Strokes are further divided into four categories of motion. "Single independent" strokes involve moving the inside or outside mallets singly, pivoting around the shaft of the unused mallet. "Single alternating" strokes are used in single note patterns to be played by the same hand, alternating the inside and outside mallets. "Double vertical" strokes are used in playing double notes simultaneously by the same hand. "Double lateral" strokes are used for fast, rhythmically adjacent notes to be played by the same hand.

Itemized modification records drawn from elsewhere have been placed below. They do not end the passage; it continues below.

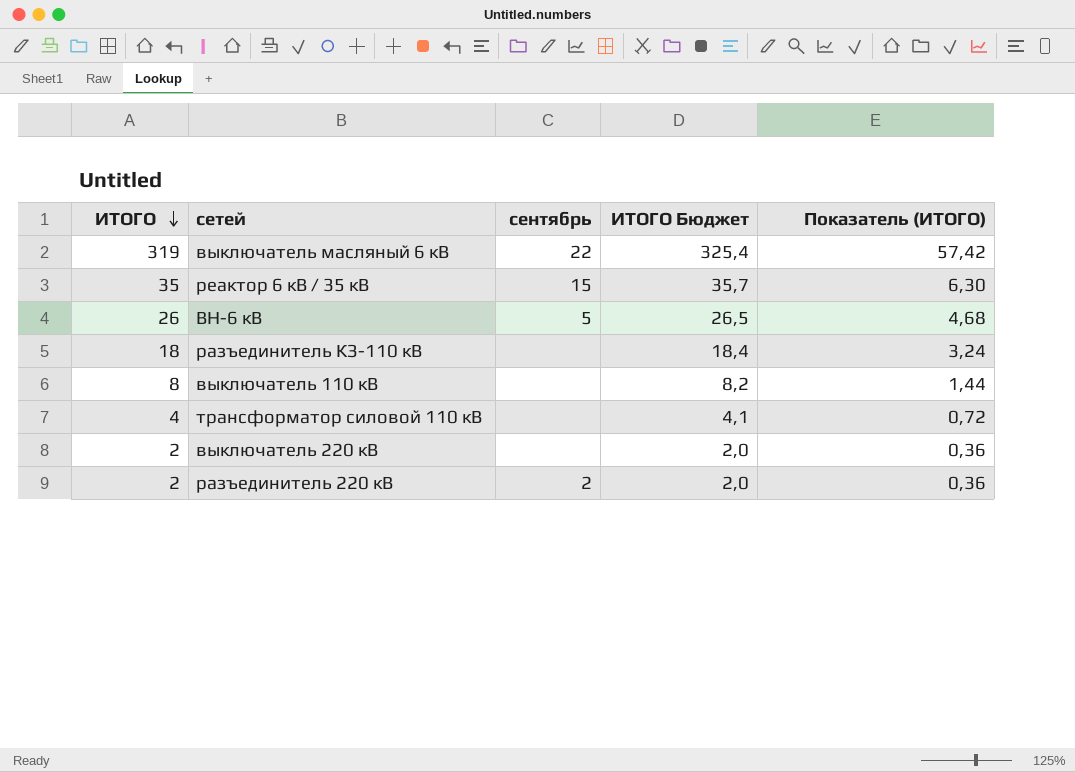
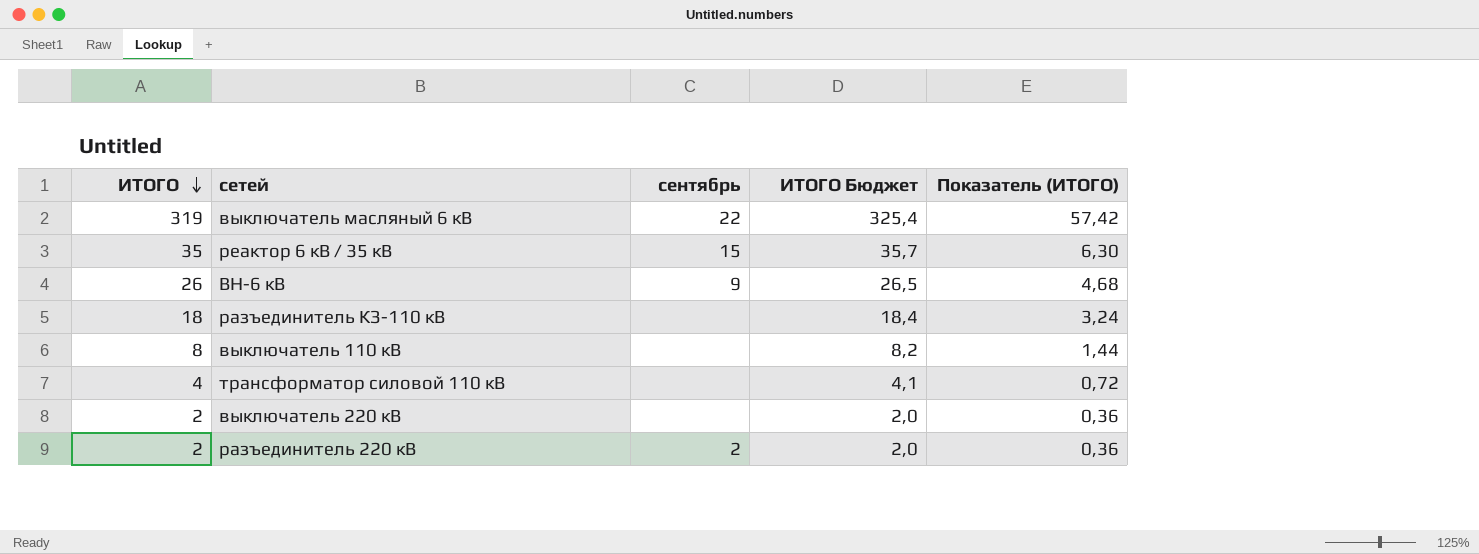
ВН-6 кВ | сентябрь: 5 -> 9

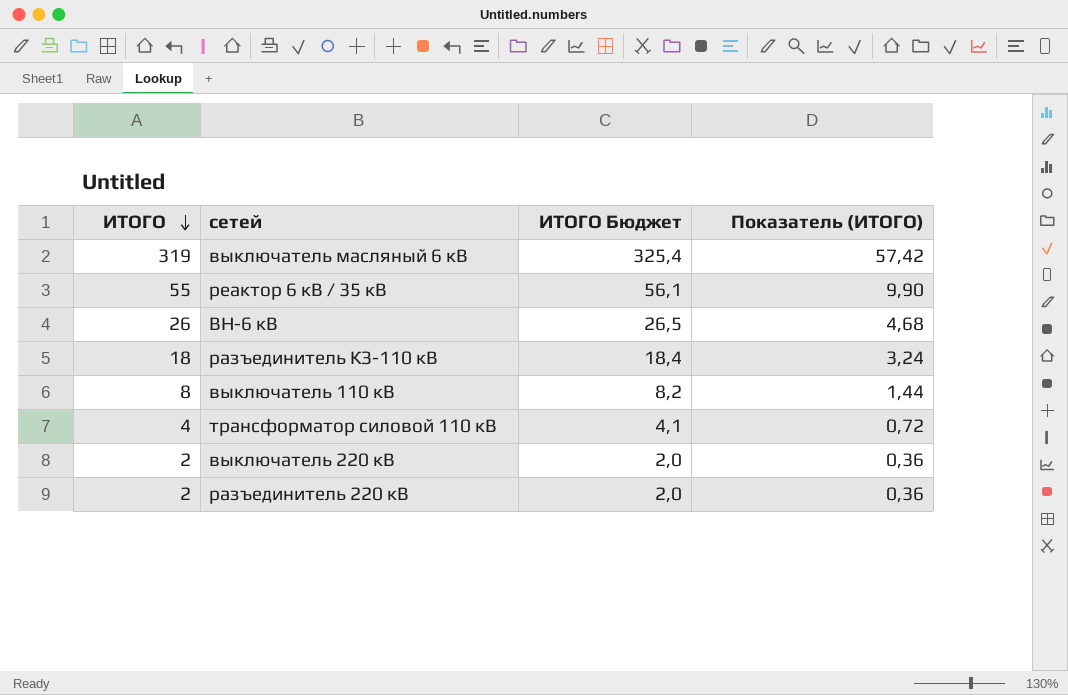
column сентябрь | position: 3 -> none
реактор 6 кВ / 35 кВ | ИТОГО: 35 -> 55
реактор 6 кВ / 35 кВ | ИТОГО Бюджет: 35,7 -> 56,1
реактор 6 кВ / 35 кВ | Показатель (ИТОГО): 6,30 -> 9,90

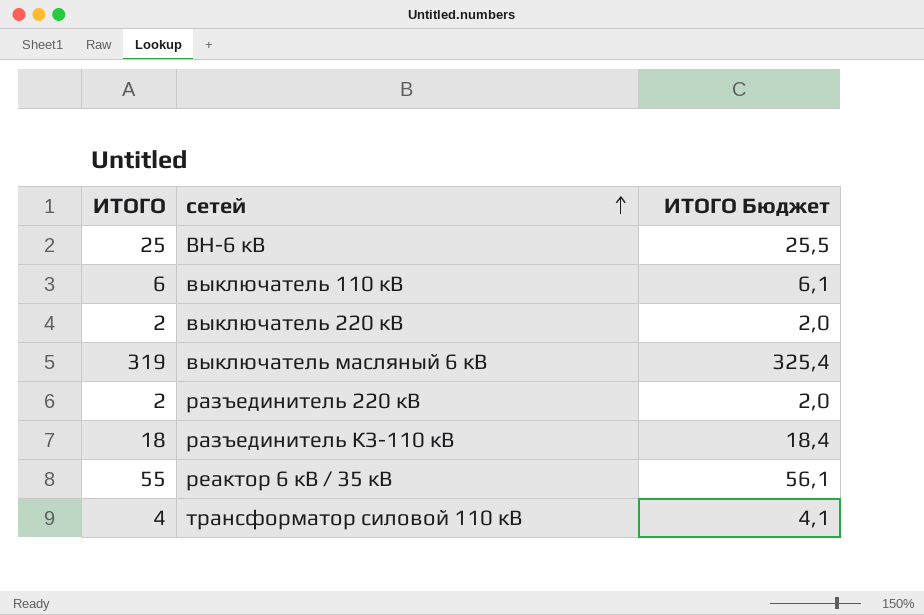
row order: ИТОГО descending -> сетей ascending
column Показатель (ИТОГО) | formula: [ИТОГО] * 0,18 -> none
ВН-6 кВ | ИТОГО: 26 -> 25
ВН-6 кВ | ИТОГО Бюджет: 26,5 -> 25,5
выключатель 110 кВ | ИТОГО: 8 -> 6
выключатель 110 кВ | ИТОГО Бюджет: 8,2 -> 6,1

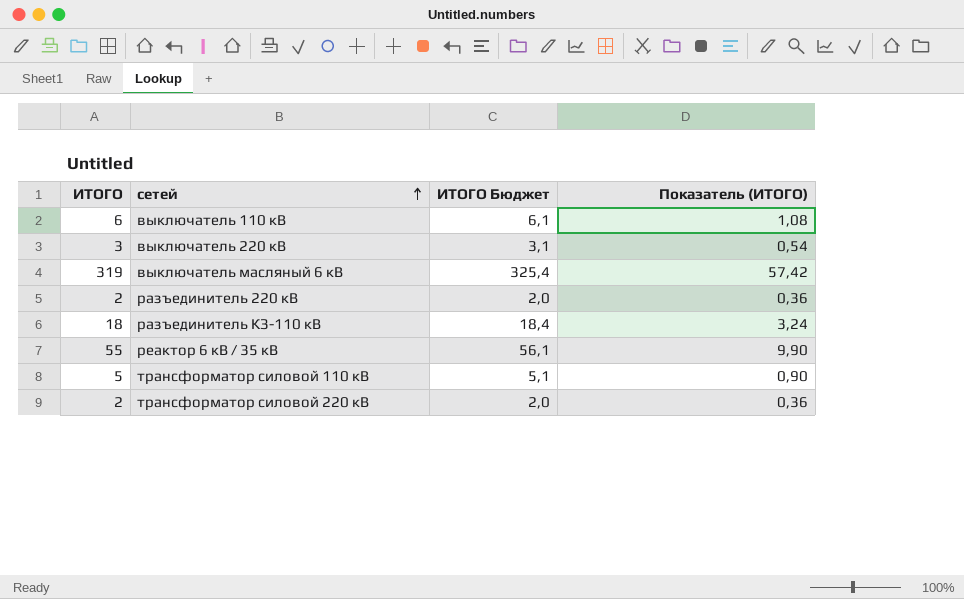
column Показатель (ИТОГО) | formula: none -> [ИТОГО] * 0,18
row ВН-6 кВ: 25 | 25,5 -> none
выключатель 220 кВ | ИТОГО: 2 -> 3
выключатель 220 кВ | ИТОГО Бюджет: 2,0 -> 3,1
трансформатор силовой 110 кВ | ИТОГО: 4 -> 5
трансформатор силовой 110 кВ | ИТОГО Бюджет: 4,1 -> 5,1
row трансформатор силовой 220 кВ: none -> 2 | 2,0 | 0,36

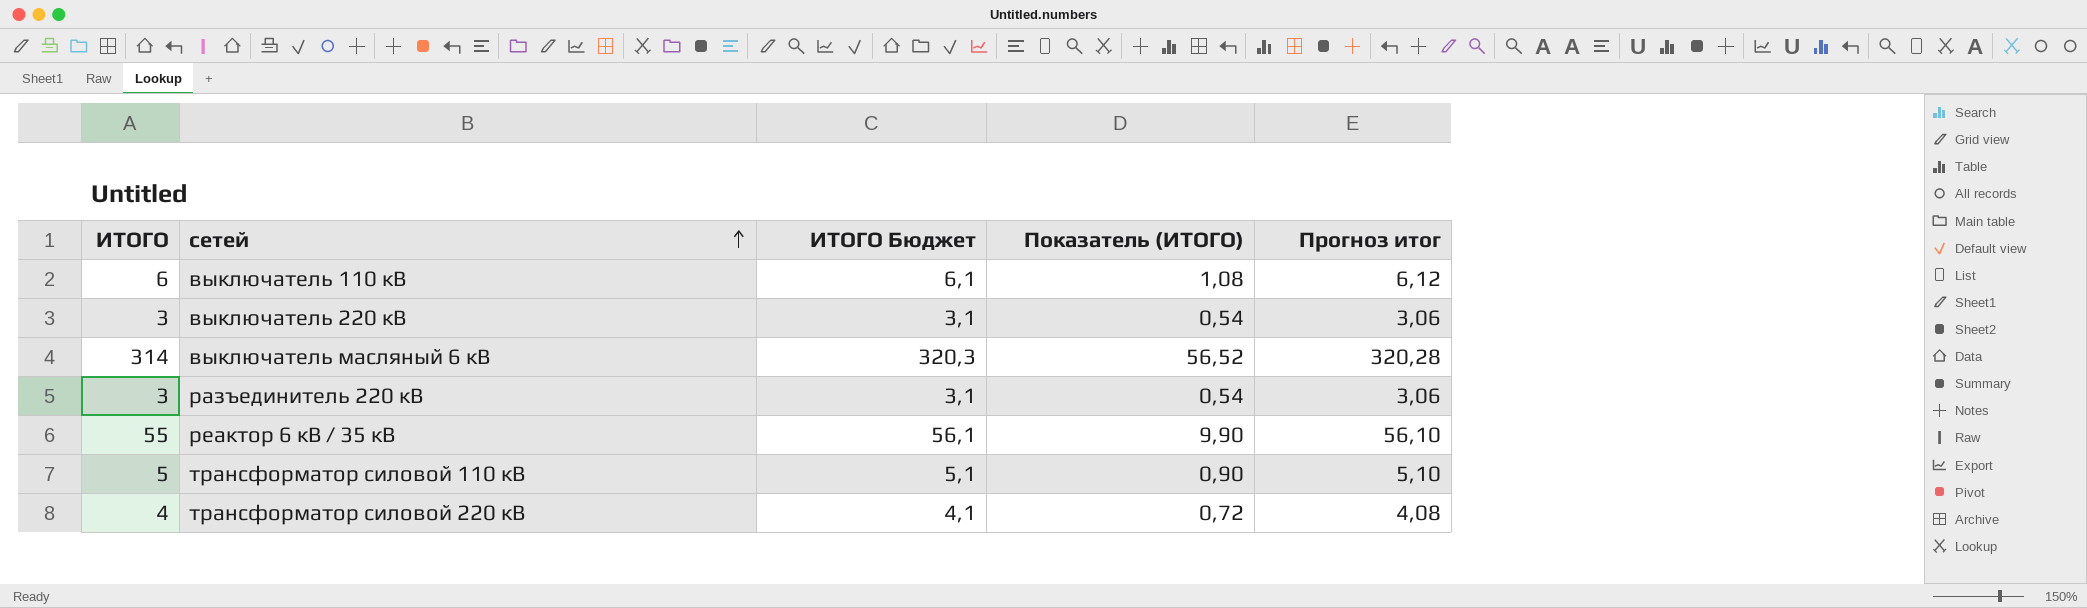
column Прогноз итог | formula: none -> [ИТОГО] * 1,02
row разъединитель КЗ-110 кВ: 18 | 18,4 | 3,24 -> none
выключатель масляный 6 кВ | ИТОГО: 319 -> 314
выключатель масляный 6 кВ | ИТОГО Бюджет: 325,4 -> 320,3
выключатель масляный 6 кВ | Показатель (ИТОГО): 57,42 -> 56,52
разъединитель 220 кВ | ИТОГО: 2 -> 3
разъединитель 220 кВ | ИТОГО Бюджет: 2,0 -> 3,1
разъединитель 220 кВ | Показатель (ИТОГО): 0,36 -> 0,54
трансформатор силовой 220 кВ | ИТОГО: 2 -> 4
трансформатор силовой 220 кВ | ИТОГО Бюджет: 2,0 -> 4,1
трансформатор силовой 220 кВ | Показатель (ИТОГО): 0,36 -> 0,72

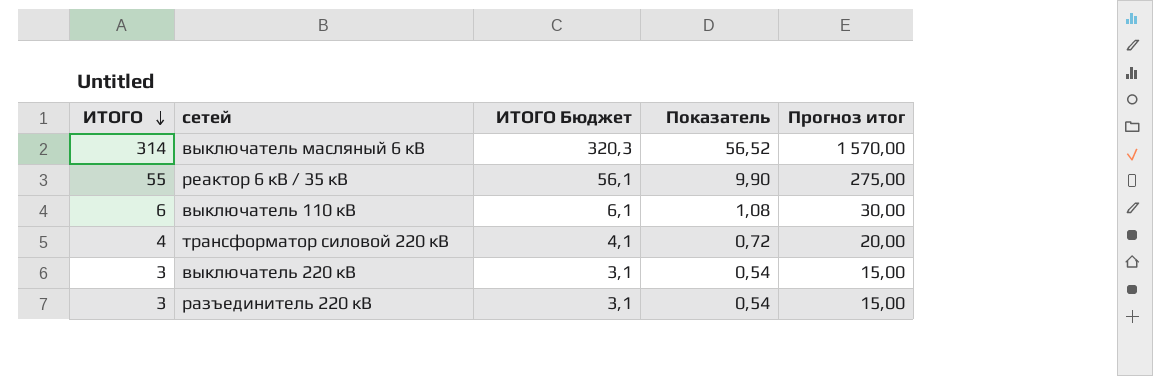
row order: сетей ascending -> ИТОГО descending
column name: Показатель (ИТОГО) -> Показатель
column Прогноз итог | formula: [ИТОГО] * 1,02 -> [ИТОГО] * 5
row трансформатор силовой 110 кВ: 5 | 5,1 | 0,90 | 5,10 -> none

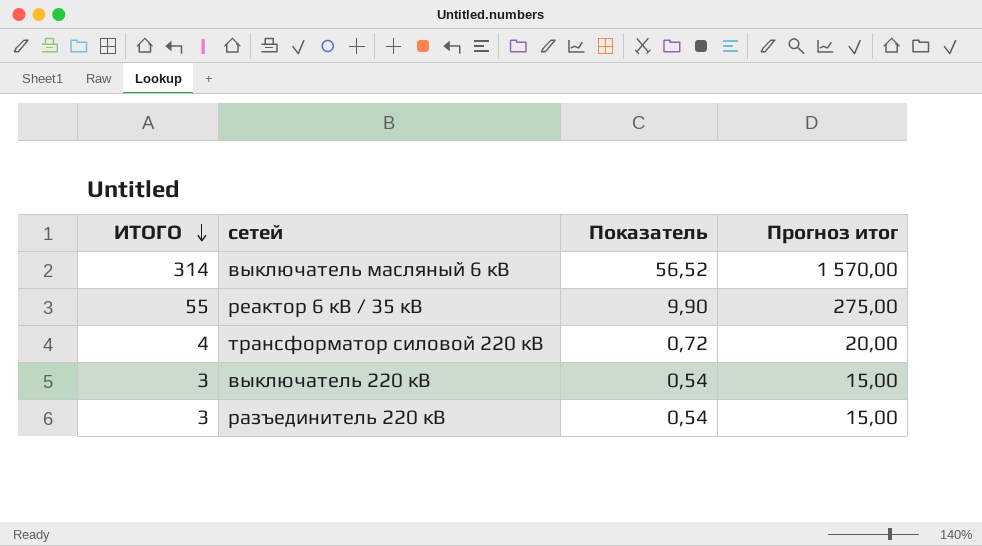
column ИТОГО Бюджет | formula: [ИТОГО] * 1,02 -> none
row выключатель 110 кВ: 6 | 6,1 | 1,08 | 30,00 -> none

This method of striking the bars is designed for accuracy and efficiency, since it attempts to eliminate all wasted motion. The piston stroke consolidates the preparation for each stroke into the recovery of the previous stroke.

== Comparison to other grips ==
There are three main grips used by mallet players: traditional crossed, Burton grip (developed by jazz vibraphonist Gary Burton as a variation of traditional crossed), and Stevens. The traditional crossed grip and Stevens grip are primarily used by classical marimba players (the former being more popular in Asia, while the latter is more popular in Europe and the Americas). Burton grip is primarily used by jazz vibraphonists.

Crossed-style grips make learning basic mallet control easy and provide a very wide dynamic range with stability, while the Stevens grip may be harder to master. Additionally, since Stevens grip is intended to place minimal tension on the hand muscles, the mallets exert greater leverage when they are in motion because they are held at the very ends. This requires greater muscle control than crossed-style grips. As both grips carry advantages and disadvantages, their usage must be decided situationally.